SPRINT-RAG: Secure Partitioned Retrieval-Augmented LLM Diagnosis for Privacy-Preserving Incident Analysis in Distributed Clouds
Main Article Content
Abstract
Large language models are increasingly used to interpret operational evidence during cloud incidents, yet centralized retrieval over logs, traces, and service graphs creates privacy, governance, and scalability risks in distributed environments. This article presents SPRINT-RAG, a secure partitioned retrieval-augmented diagnosis framework for privacy-preserving incident analysis. The framework keeps raw observability evidence within tenant, service, or region partitions, performs local event retrieval and risk encoding, and exposes only policy-filtered evidence summaries to a global diagnosis layer. A controlled partition benchmark with 4,800 incident windows, 18 service groups, and three workload-drift regimes is used to evaluate diagnosis quality, evidence use, communication cost, and leakage proxies.
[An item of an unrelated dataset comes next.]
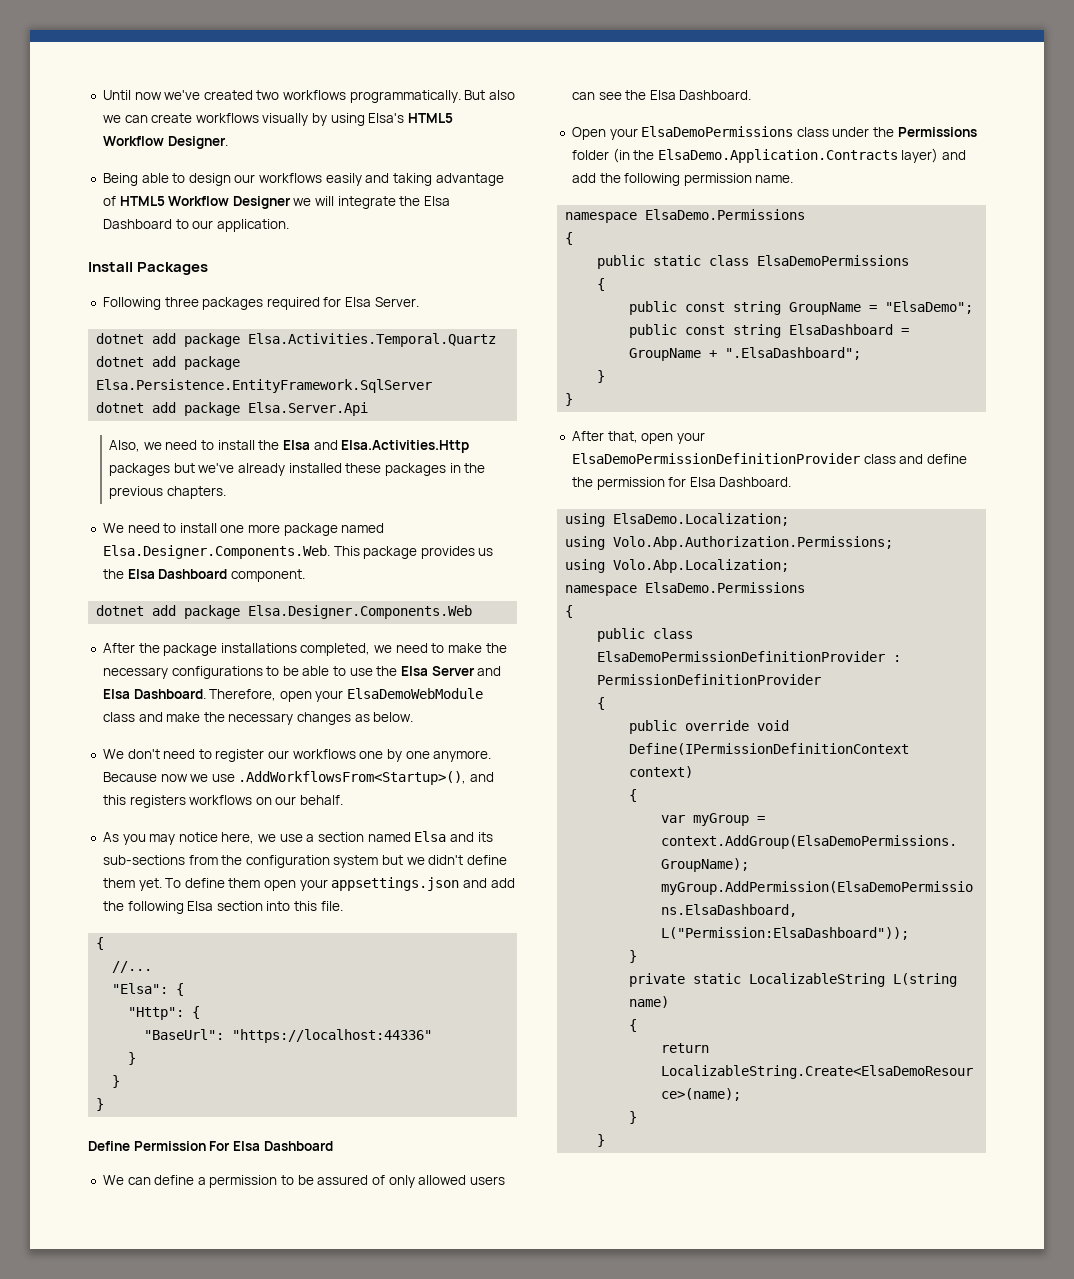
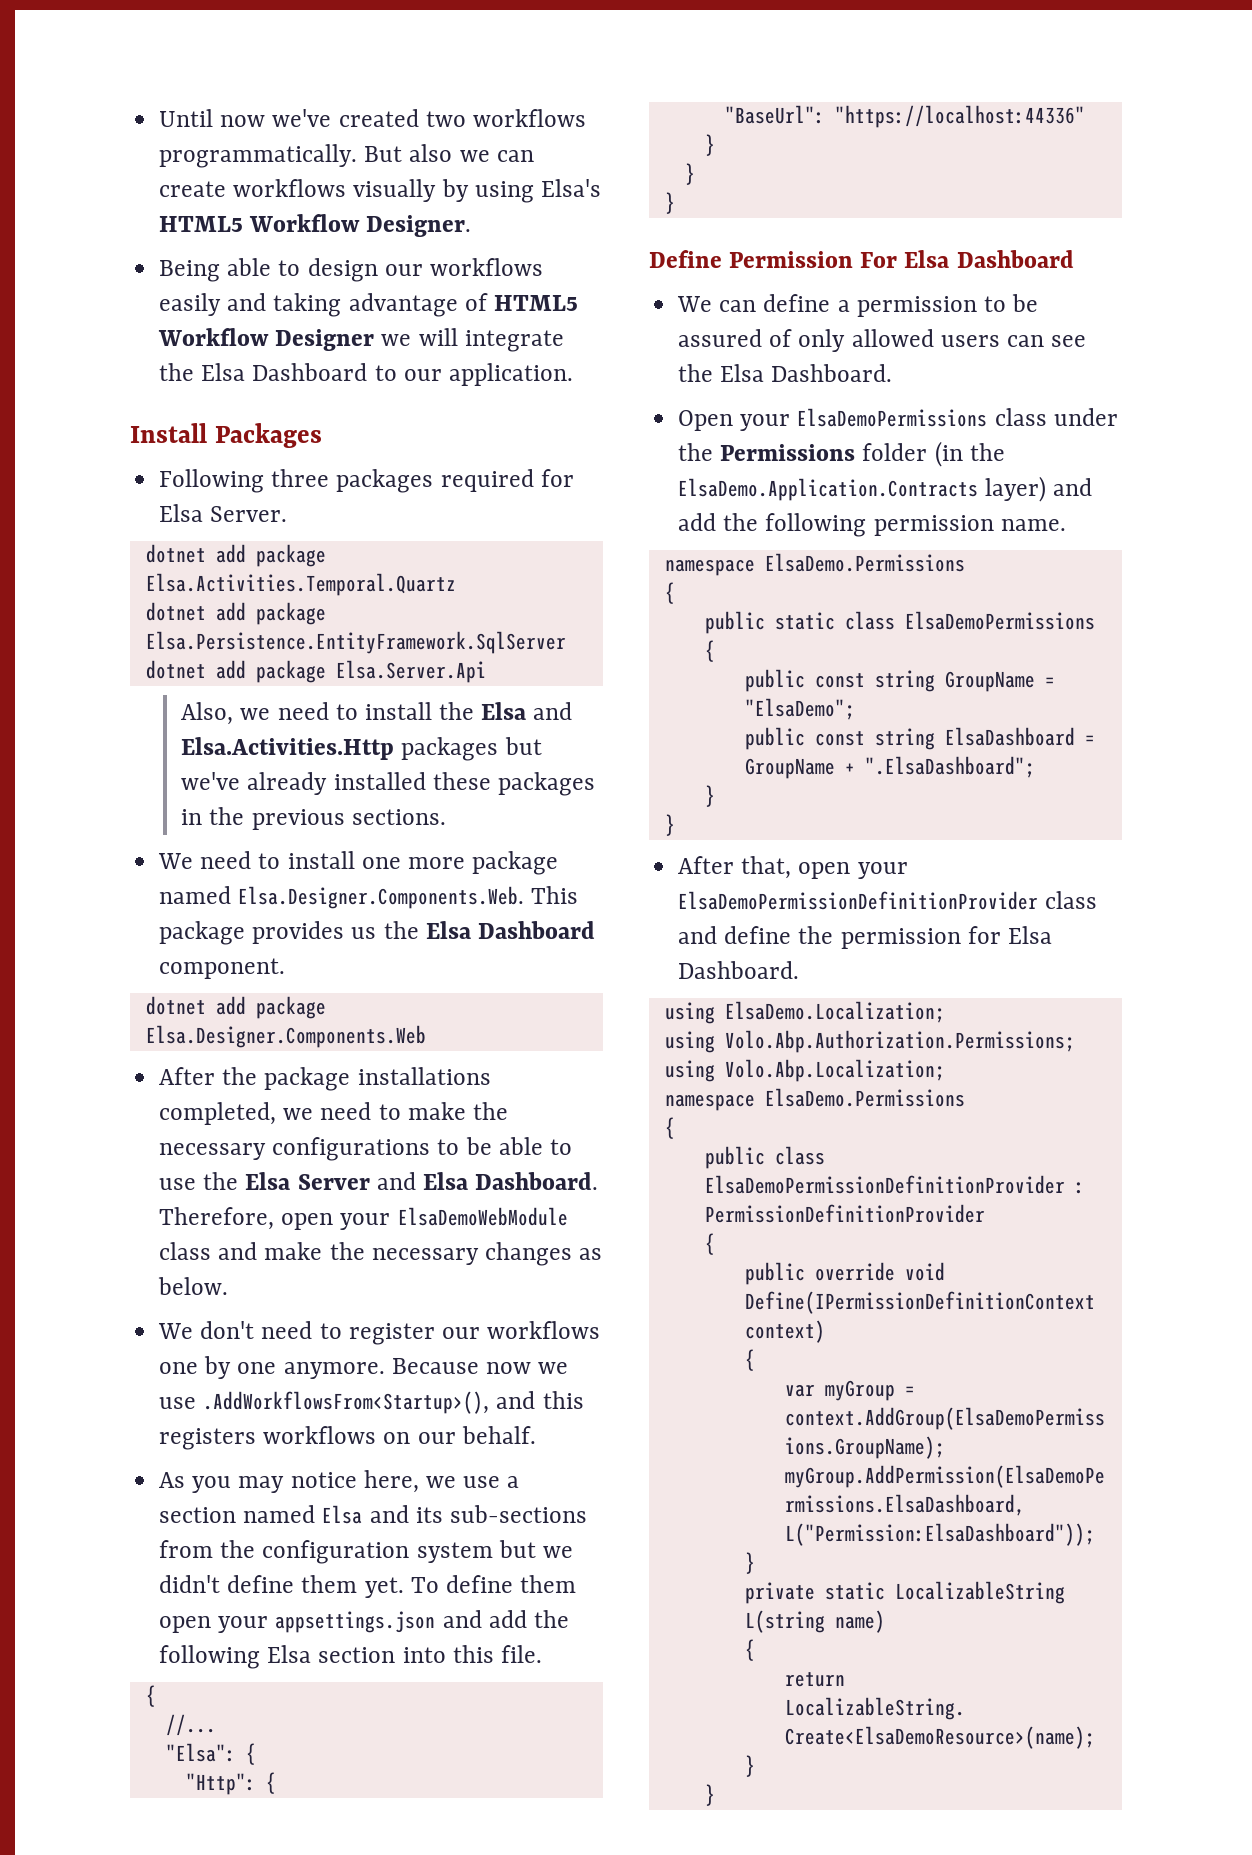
[166,486,226,499] chapters. -> [351,809,446,825] sections.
Compared with centralized retrieval-augmented diagnosis, SPRINT-RAG improves F1 from 0.842 to 0.874 and top-1 root-cause accuracy from 0.681 to 0.724, while reducing the leakage proxy from 0.139 to 0.043. Compared with local-only diagnosis, it improves top-3 root-cause accuracy by 9.8 percentage points with a moderate p95 latency increase of 1.54 s. Ablation analysis shows that partition trust weighting and cross-partition evidence summaries are both necessary for stable performance under drift, while leakage filtering provides the largest privacy gain with limited diagnostic cost. The results indicate that secure partitioned retrieval can make LLM-based incident diagnosis more compatible with multi-tenant cloud governance without sacrificing operational usefulness.